* Records for the task

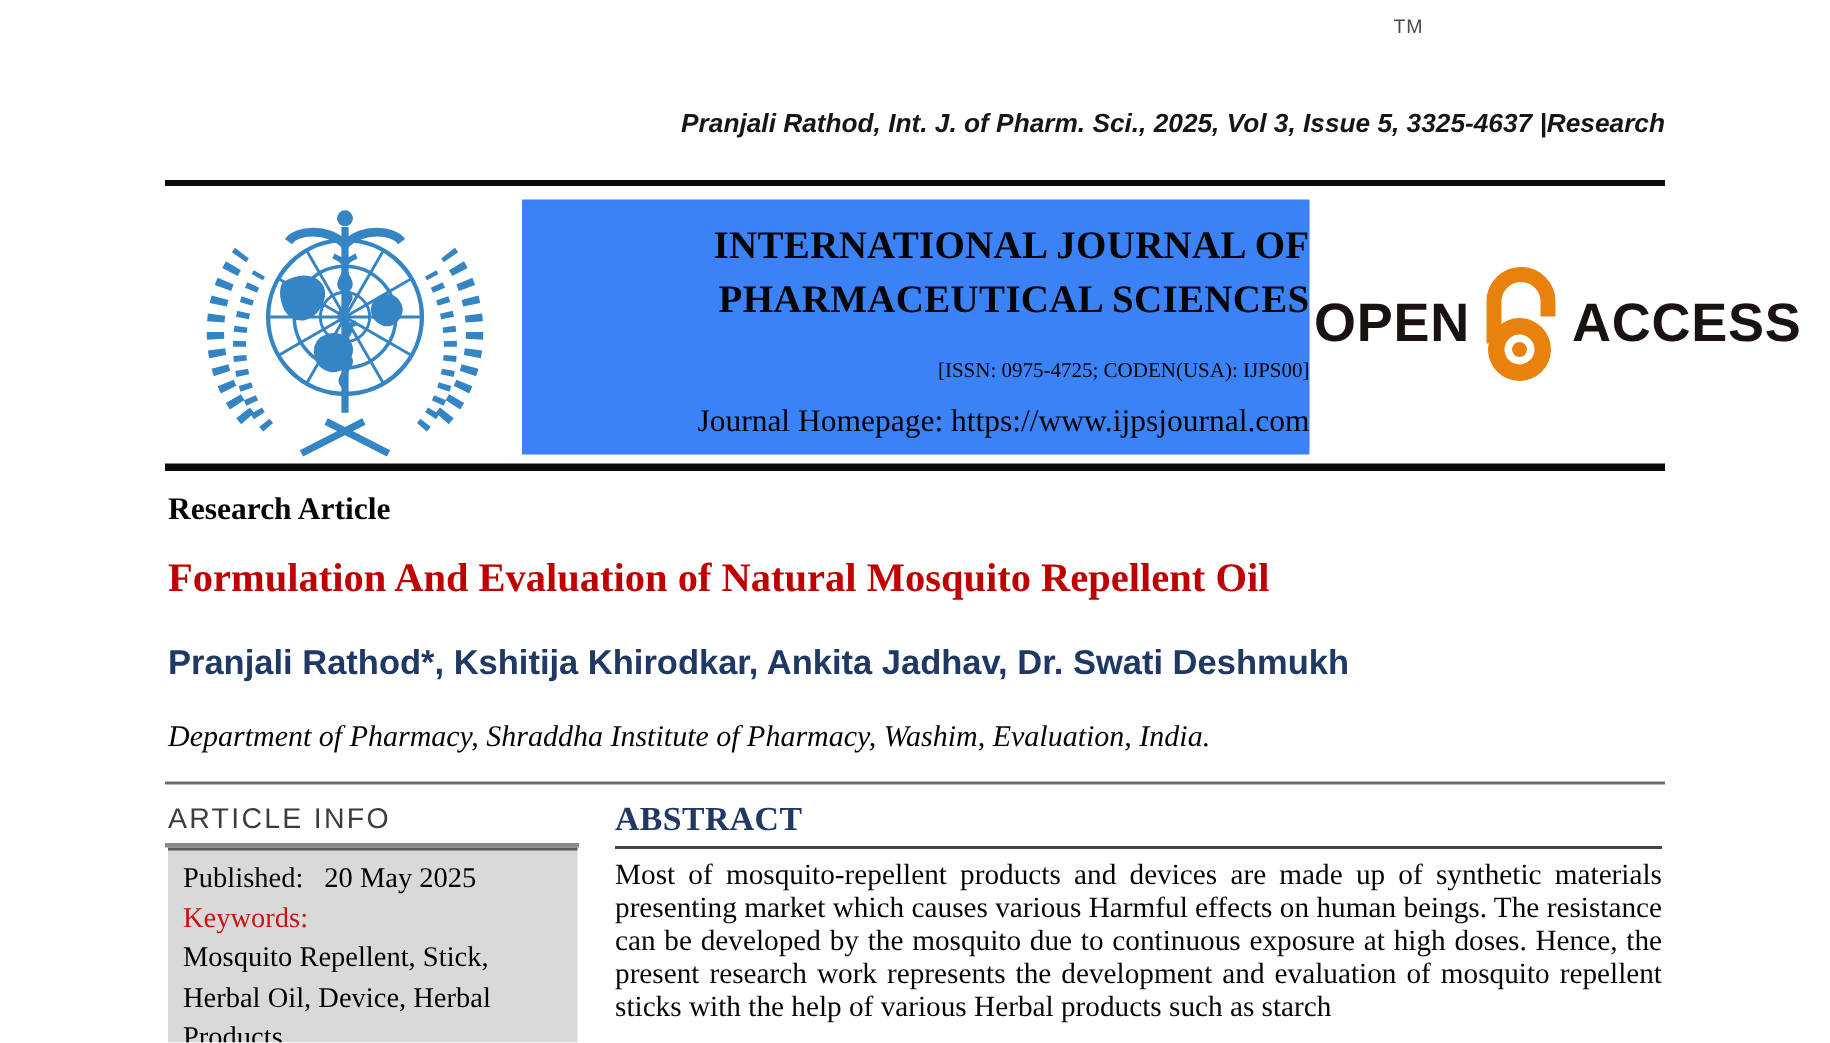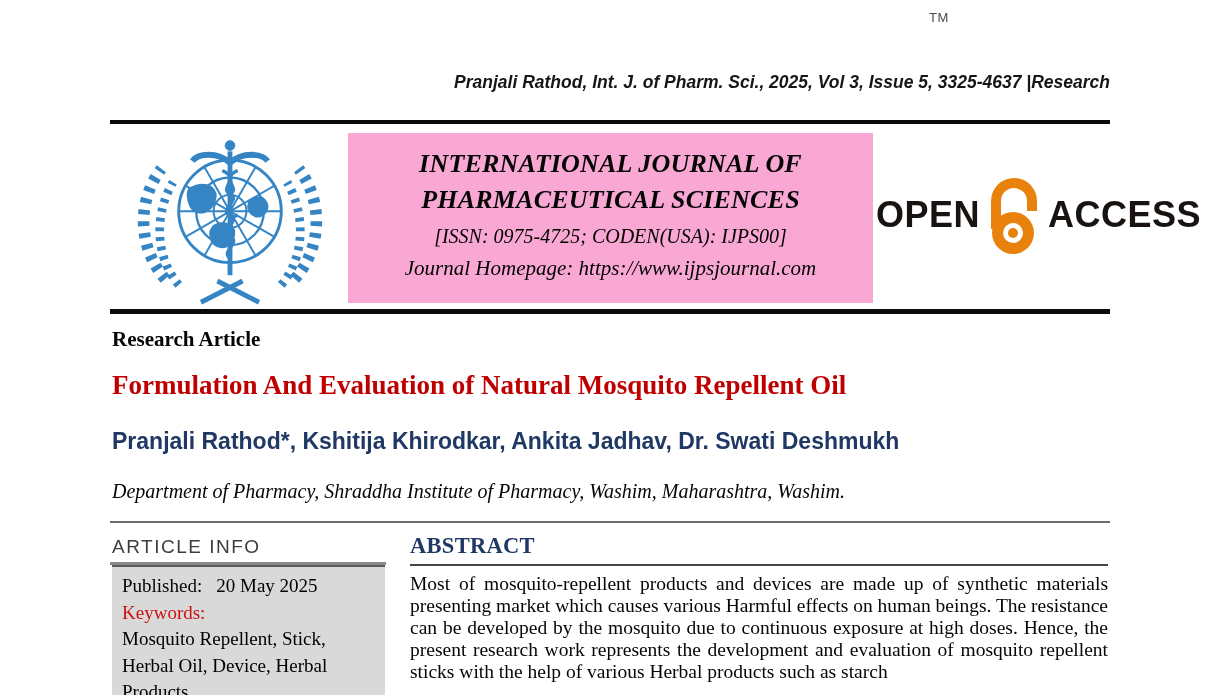--- a/index.html
+++ b/index.html
@@ -15,24 +15,24 @@
     font-style:italic; font-weight:600; font-size:17.5px; color:#161616;
   }
   
   .rule-thick-1 { position:absolute; top:120px; left:110px; width:1000px; height:4px; background:#0a0a0a; }
   .rule-thick-2 { position:absolute; top:309px; left:110px; width:1000px; height:4.5px; background:#0a0a0a; }
   .rule-thin-full { position:absolute; top:521px; left:110px; width:1000px; height:2px; background:#6e6e6e; }
   
   .logo-wrap { position:absolute; left:128px; top:132px; width:204px; height:178px; }
   .banner {
     position:absolute; left:348px; top:133px; width:525px; height:170px;
-    background:#f9a8d4; text-align:center; padding-top:13px;font-style:italic;
+    background:#3b82f6; text-align:right; padding-top:13px;
   }
   .banner .jname { font-weight:bold; font-size:26px; line-height:36px; color:#050505; letter-spacing:0.2px; }
-  .banner .issn { font-size:20px; line-height:34px; margin-top:1px; }
+  .banner .issn { font-size:14px; line-height:34px; margin-top:13px; }
   .banner .homepage { font-size:21px; line-height:30px; }
   .oa-wrap {
     position:absolute; left:876px; top:163px; width:236px; height:104px;
     display:flex; align-items:center; font-family:"Liberation Sans", sans-serif;
   }
   .oa-word { font-weight:bold; font-size:36px; letter-spacing:0.5px; color:#181311; }
   .oa-lock { position:relative; width:62px; height:96px; margin:0 3px; flex:0 0 auto; }
   .oa-tm {
     position:absolute; top:10px; left:929px; font-family:"Liberation Sans", sans-serif;
     font-size:13px; color:#4a4a4a; letter-spacing:0.5px;
@@ -138,21 +138,21 @@
     </span>
     <span class="oa-word">ACCESS</span>
   </div>
   <div class="oa-tm">TM</div>
 
   <div class="rule-thick-2"></div>
 
   <div class="type-label">Research Article</div>
   <div class="art-title" style="color:#c00000;">Formulation And Evaluation of Natural Mosquito Repellent Oil</div>
   <div class="authors" style="color:#1f3864;">Pranjali Rathod*, Kshitija Khirodkar, Ankita Jadhav, Dr. Swati Deshmukh</div>
-  <div class="affiliation">Department of Pharmacy, Shraddha Institute of Pharmacy, Washim, Maharashtra, Washim.</div>
+  <div class="affiliation">Department of Pharmacy, Shraddha Institute of Pharmacy, Washim, Evaluation, India.</div>
 
   <div class="rule-thin-full"></div>
 
   <div class="ai-heading">ARTICLE INFO</div>
   <div class="ai-underline"></div>
   <div class="ai-box">
     <div>
       <span class="pub-label">Published:</span><span class="pub-value">20 May 2025</span>
     </div>
     <div style="color:#cc1111;">Keywords:</div>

* What to work on
In your copy of the listing above, every line must match exactly and no picture may appear.

* Task output
--- a/index.html
+++ b/index.html
@@ -15,24 +15,24 @@
     font-style:italic; font-weight:600; font-size:17.5px; color:#161616;
   }
   
   .rule-thick-1 { position:absolute; top:120px; left:110px; width:1000px; height:4px; background:#0a0a0a; }
   .rule-thick-2 { position:absolute; top:309px; left:110px; width:1000px; height:4.5px; background:#0a0a0a; }
   .rule-thin-full { position:absolute; top:521px; left:110px; width:1000px; height:2px; background:#6e6e6e; }
   
   .logo-wrap { position:absolute; left:128px; top:132px; width:204px; height:178px; }
   .banner {
     position:absolute; left:348px; top:133px; width:525px; height:170px;
-    background:#f9a8d4; text-align:center; padding-top:13px;font-style:italic;
+    background:#3b82f6; text-align:right; padding-top:13px;
   }
   .banner .jname { font-weight:bold; font-size:26px; line-height:36px; color:#050505; letter-spacing:0.2px; }
-  .banner .issn { font-size:20px; line-height:34px; margin-top:1px; }
+  .banner .issn { font-size:14px; line-height:34px; margin-top:13px; }
   .banner .homepage { font-size:21px; line-height:30px; }
   .oa-wrap {
     position:absolute; left:876px; top:163px; width:236px; height:104px;
     display:flex; align-items:center; font-family:"Liberation Sans", sans-serif;
   }
   .oa-word { font-weight:bold; font-size:36px; letter-spacing:0.5px; color:#181311; }
   .oa-lock { position:relative; width:62px; height:96px; margin:0 3px; flex:0 0 auto; }
   .oa-tm {
     position:absolute; top:10px; left:929px; font-family:"Liberation Sans", sans-serif;
     font-size:13px; color:#4a4a4a; letter-spacing:0.5px;
@@ -138,21 +138,21 @@
     </span>
     <span class="oa-word">ACCESS</span>
   </div>
   <div class="oa-tm">TM</div>
 
   <div class="rule-thick-2"></div>
 
   <div class="type-label">Research Article</div>
   <div class="art-title" style="color:#c00000;">Formulation And Evaluation of Natural Mosquito Repellent Oil</div>
   <div class="authors" style="color:#1f3864;">Pranjali Rathod*, Kshitija Khirodkar, Ankita Jadhav, Dr. Swati Deshmukh</div>
-  <div class="affiliation">Department of Pharmacy, Shraddha Institute of Pharmacy, Washim, Maharashtra, Washim.</div>
+  <div class="affiliation">Department of Pharmacy, Shraddha Institute of Pharmacy, Washim, Evaluation, India.</div>
 
   <div class="rule-thin-full"></div>
 
   <div class="ai-heading">ARTICLE INFO</div>
   <div class="ai-underline"></div>
   <div class="ai-box">
     <div>
       <span class="pub-label">Published:</span><span class="pub-value">20 May 2025</span>
     </div>
     <div style="color:#cc1111;">Keywords:</div>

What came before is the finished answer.